Nucleic acid amplification performed at a constant temperature, eliminating thermal cycling and enabling rapid detection.

RT-LAMP (Reverse Transcriptase Loop-Mediated Isothermal Amplification)

Isothermal technique using six primers to amplify viral RNA in <30 min with high sensitivity and specificity.

RPA (Recombinase Polymerase Amplification)

Rapid isothermal amplification method employing recombinase and polymerase to amplify target sequences at low temperatures.

HDA (Helicase-Dependent Amplification)

Isothermal technique that uses helicase to unwind DNA strands for amplification without thermal cycling.

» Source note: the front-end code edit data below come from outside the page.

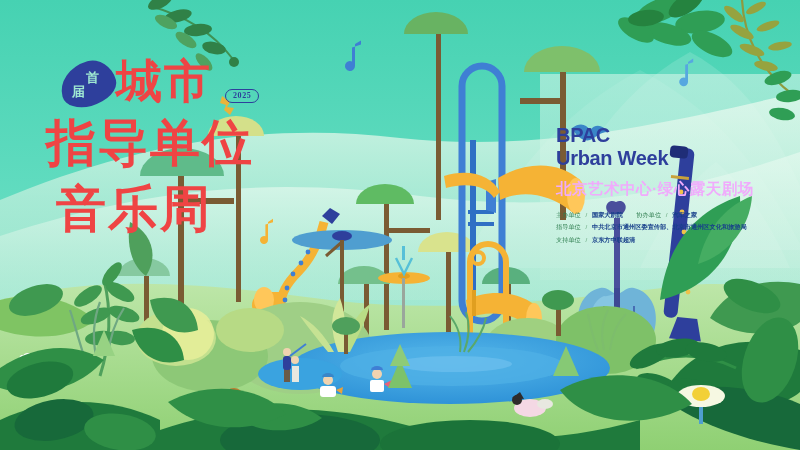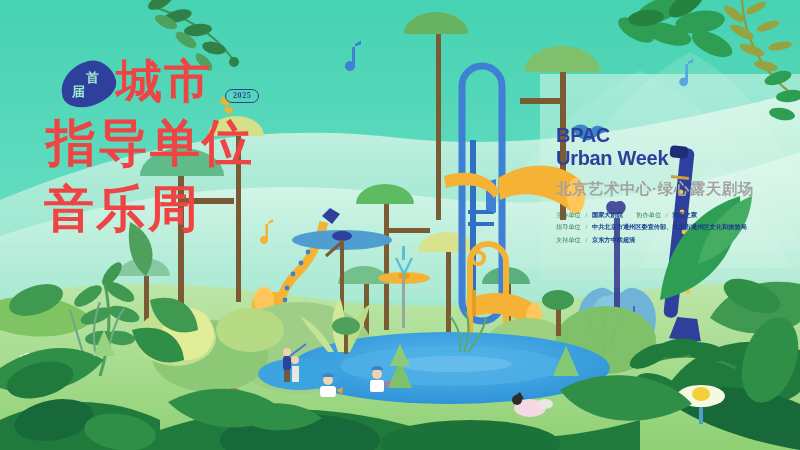--- a/index.html
+++ b/index.html
@@ -13,7 +13,7 @@
   .cn-line{font-weight:bold;color:#ef4444;letter-spacing:2px;line-height:1;}
   #cn1{font-size:46px;margin-left:72px;}
   #cn2{font-size:50px;margin-top:14px;margin-left:2px;}
-  #cn3{font-size:50px;margin-top:16px;margin-left:0;}
+  #cn3{font-size:50px;margin-top:16px;margin-left:12px;}
 
   #shouju{position:absolute;left:16px;top:4px;width:56px;height:44px;}
   #shouju .blob{position:absolute;inset:0;background:#2e3f9c;

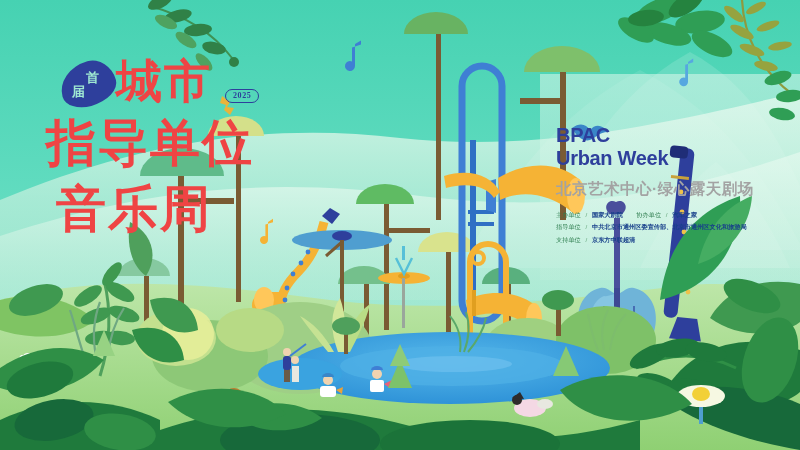--- a/index.html
+++ b/index.html
@@ -31,7 +31,7 @@
   
   #right-block{left:556px;top:124px;width:240px;color:#2e3f9c;}
   .en-line{font-size:20px;font-weight:bold;letter-spacing:-.3px;line-height:1.16;}
-  #venue{font-size:15.5px;font-weight:bold;color:#a3a3a3;margin-top:9px;letter-spacing:.5px;}
+  #venue{font-size:15.5px;font-weight:bold;color:#f0abfc;margin-top:9px;letter-spacing:.5px;}
   #credits{margin-top:9px;}
   .credit-row{font-size:6.2px;color:#2e7d4f;line-height:1.95;white-space:nowrap;}
   .credit-row b{color:#173f8a;font-weight:bold;}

SDA (Strand Displacement Amplification)

Isothermal DNA amplification method relying on polymerase-mediated strand displacement.

NASBA

Nucleic Acid Sequence-Based Amplification; isothermal method designed for RNA target amplification.

CRISPR/Cas13a

RNA-guided nuclease system harnessed for specific SARS-CoV-2 RNA detection via collateral cleavage of reporter molecules.

SHERLOCK

Diagnostic platform combining isothermal amplification with CRISPR/Cas13a for highly sensitive, rapid nucleic-acid detection.

NGS (Next-Generation Sequencing)

High-throughput sequencing technology that reads the full ~30 kb SARS-CoV-2 genome for surveillance and mutation tracking.

Biosafety Level 2 (BSL-2)

Laboratory containment level suitable for routine SARS-CoV-2 diagnostic work with precautions like unidirectional airflow.

Biosafety Level 3 (BSL-3)

High-containment laboratory required for culturing live SARS-CoV-2 and performing virus neutralization assays.

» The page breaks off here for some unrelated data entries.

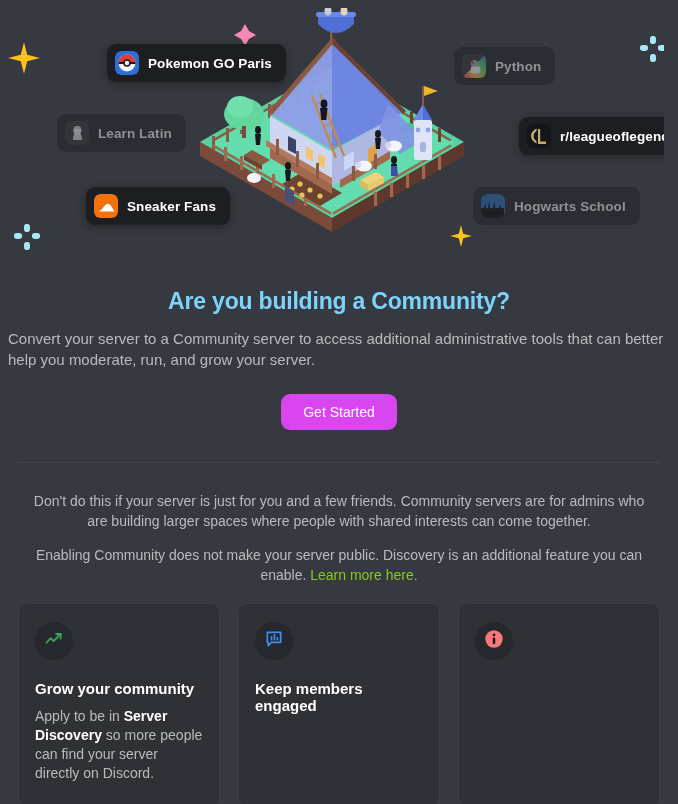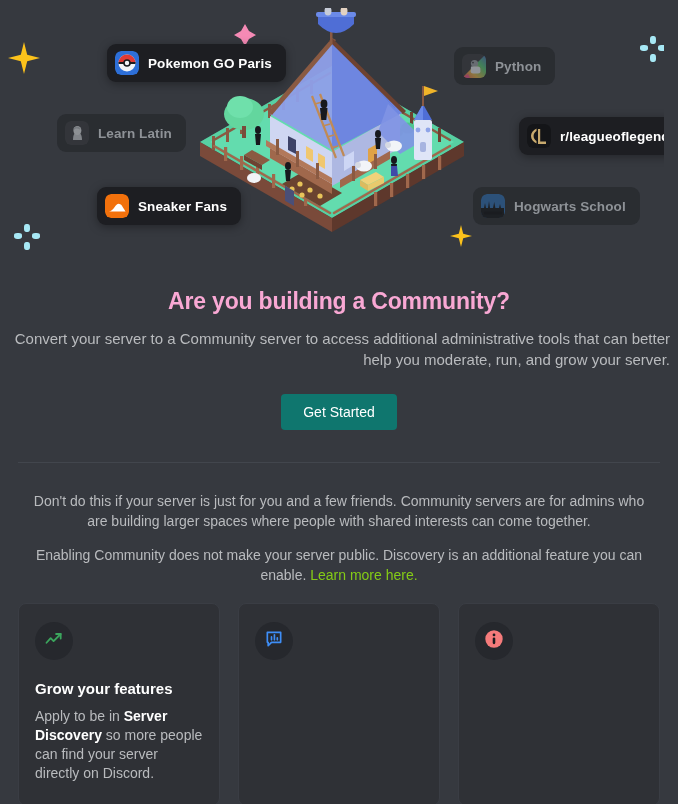--- a/index.html
+++ b/index.html
@@ -439,7 +439,7 @@
       <span class="pill-label">Learn Latin</span>
     </div>
 
-    <div class="pill" style="left:97px; top:187px;">
+    <div class="pill" style="left:86px; top:187px;">
       <span class="pill-icon">
         <svg viewBox="0 0 24 24" width="24" height="24">
           <rect width="24" height="24" rx="6" fill="#f2710c"></rect>

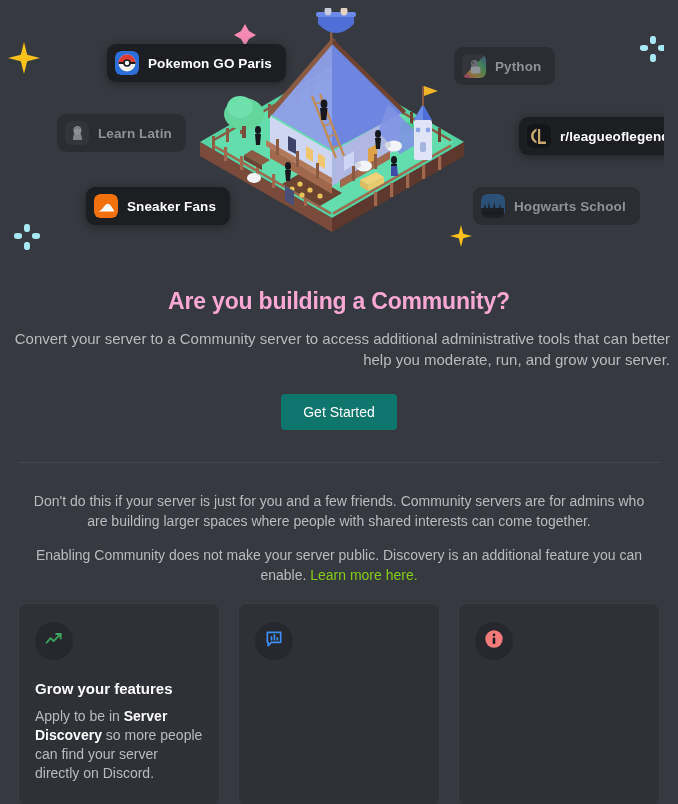--- a/index.html
+++ b/index.html
@@ -101,7 +101,7 @@
     text-align: center;
     font-size: 23px;
     font-weight: 700;
-    color: #f9a8d4;
+    color: #7dd3fc;
     margin-top: 20px;
     letter-spacing: -0.2px;
   }

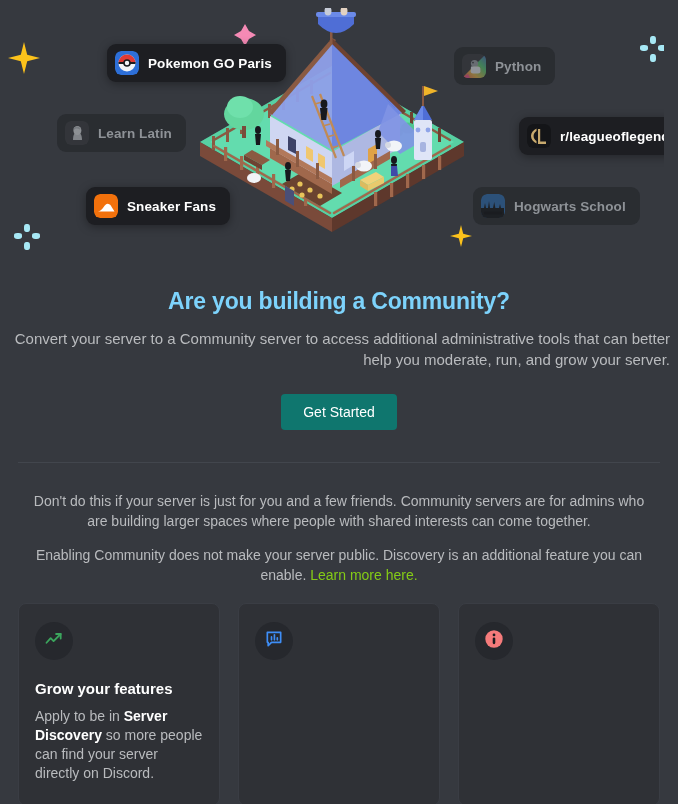--- a/index.html
+++ b/index.html
@@ -107,7 +107,7 @@
   }
 
   .subhead {
-    text-align: right;
+    text-align: left;
     font-size: 15px;
     line-height: 21px;
     color: #b9bbbe;

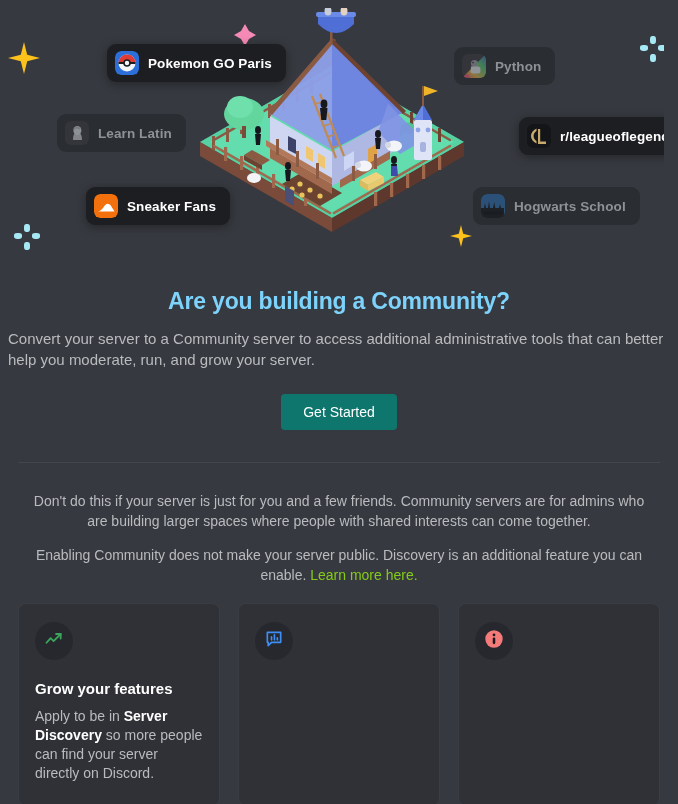--- a/index.html
+++ b/index.html
@@ -119,10 +119,10 @@
 
   .btn-primary {
     display: inline-block;
-    background: #0f766e;
+    background: #d946ef;
     color: #ffffff;
     border: none;
-    border-radius: 4px;
+    border-radius: 9px;
     font-family: inherit;
     font-size: 14px;
     font-weight: 500;

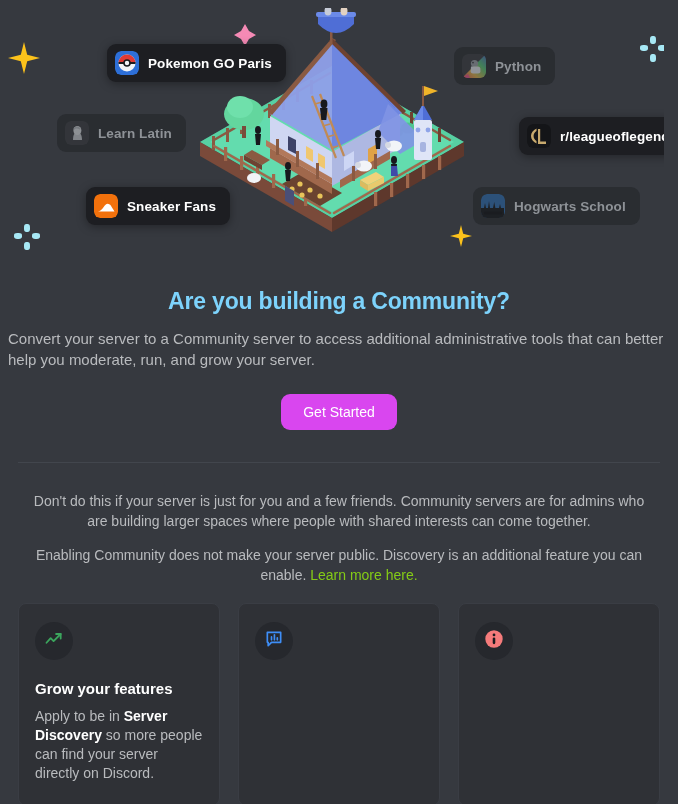--- a/index.html
+++ b/index.html
@@ -524,7 +524,7 @@
             </svg>
           </span>
         </div>
-        <div class="card-title">Grow your features</div>
+        <div class="card-title">Grow your community</div>
         <div class="card-text">
           <span>Apply to be in </span><b>Server Discovery</b><span> so more people can find your server directly on Discord.</span>
         </div>

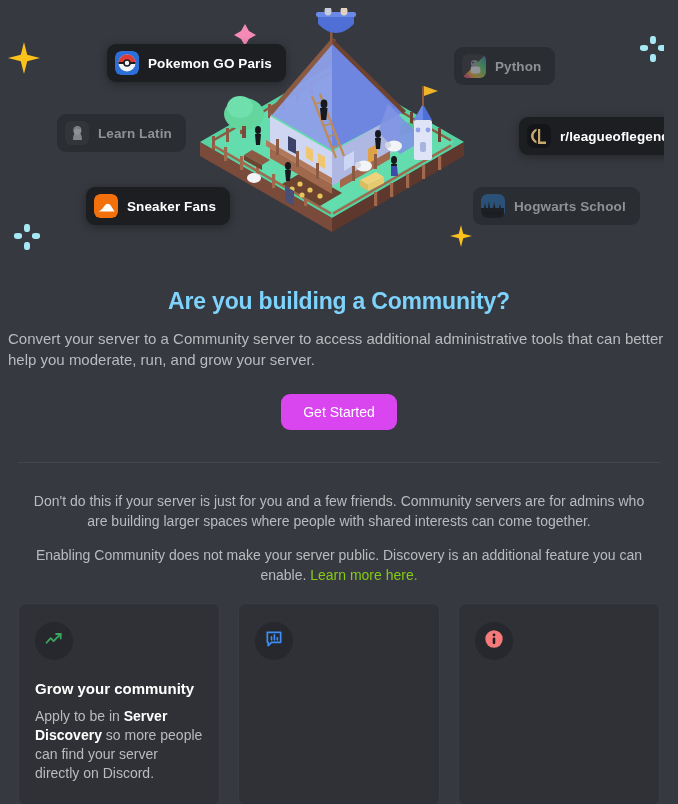--- a/index.html
+++ b/index.html
@@ -541,6 +541,7 @@
             </svg>
           </span>
         </div>
+        <div class="card-title">Keep members engaged</div>
       </div>
 
       <div class="card">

ACE2 (Angiotensin-Converting Enzyme 2)

Host cell receptor in lung epithelium that the SARS-CoV-2 spike protein binds for cell entry.

Limitations of Antibody Tests

Include variable timing of seroconversion, potential cross-reactivity, unknown duration of immunity, and risk of false results.

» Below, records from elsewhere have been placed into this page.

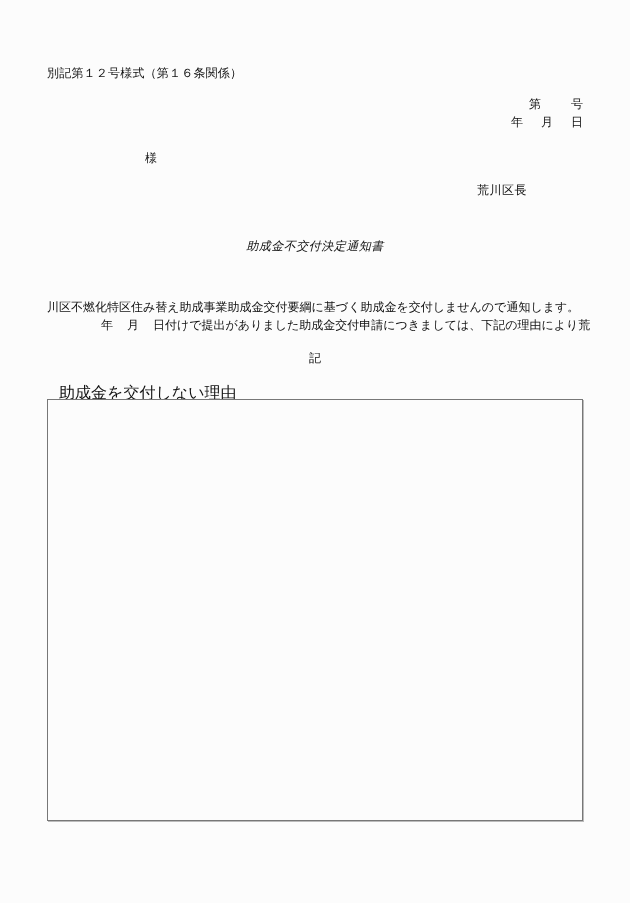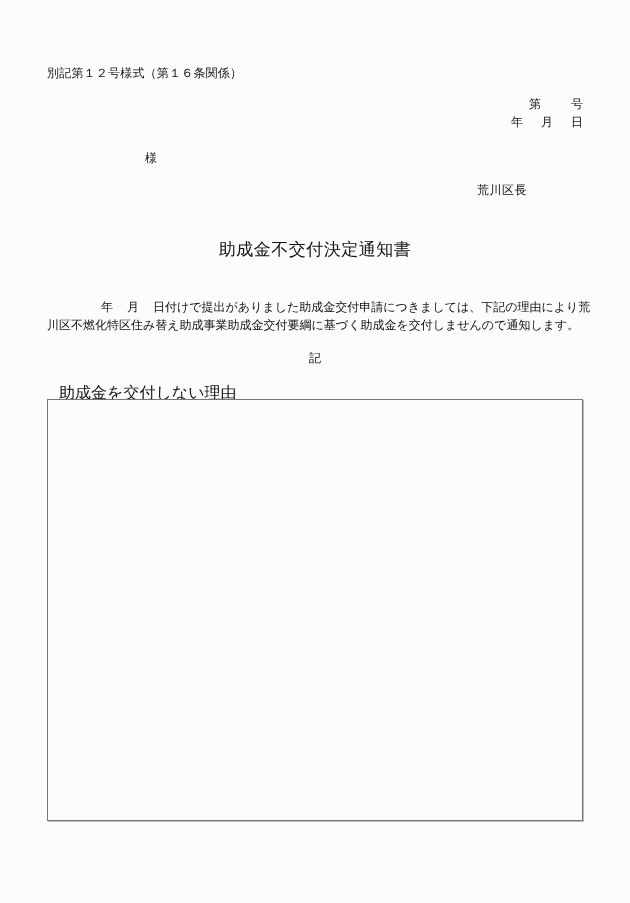--- a/index.html
+++ b/index.html
@@ -46,8 +46,9 @@
     .title {
       left: 0; width: 630px; top: 238px;
       text-align: center;
-      font-size: 17px;
+      font-size: 12px;
       letter-spacing: 0.5px;
+      font-style: italic;
     }
     .body-text {
       left: 47px; top: 298px;

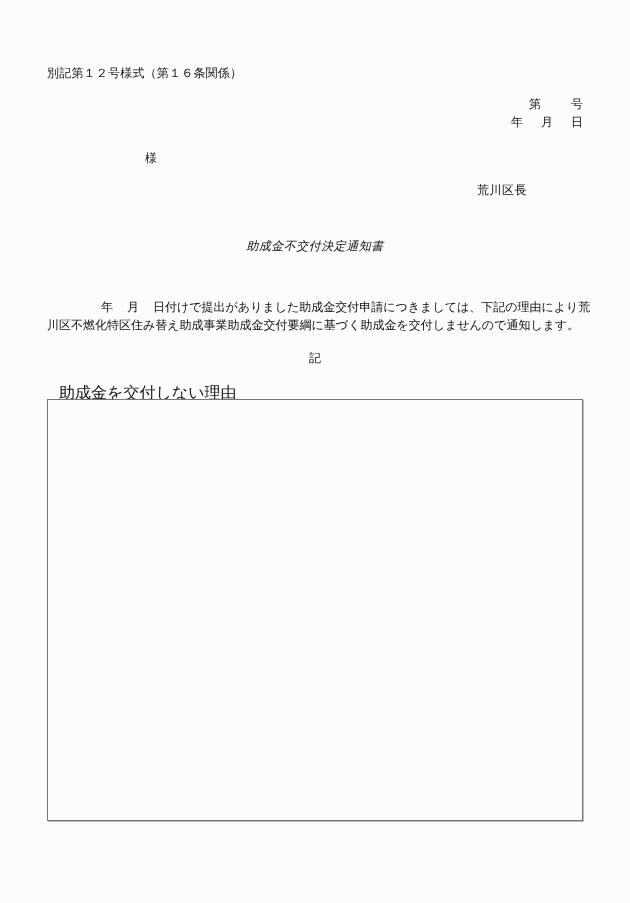--- a/index.html
+++ b/index.html
@@ -100,8 +100,8 @@
 <div class="abs title">助成金不交付決定通知書</div>
 
 <div class="abs body-text">
+  <span class="body-line">川区不燃化特区住み替え助成事業助成金交付要綱に基づく助成金を交付しませんので通知します。</span>
   <span class="body-line"><span class="indent"></span><span>年</span><span class="gap"></span><span>月</span><span class="gap"></span><span>日付けで提出がありました助成金交付申請につきましては、下記の理由により荒</span></span>
-  <span class="body-line">川区不燃化特区住み替え助成事業助成金交付要綱に基づく助成金を交付しませんので通知します。</span>
 </div>
 
 <div class="abs ki">記</div>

Mutation Impact on Diagnostics

Genomic changes in viral targets can reduce primer/probe binding, leading to decreased test sensitivity or false negatives.

Primer Cross-Reactivity

Undesired binding of PCR primers to non-target organisms, causing inaccurate (false-positive) amplification results.

Conserved Viral Region

Genomic segment with low mutation rate, preferred for designing robust diagnostic primers and probes.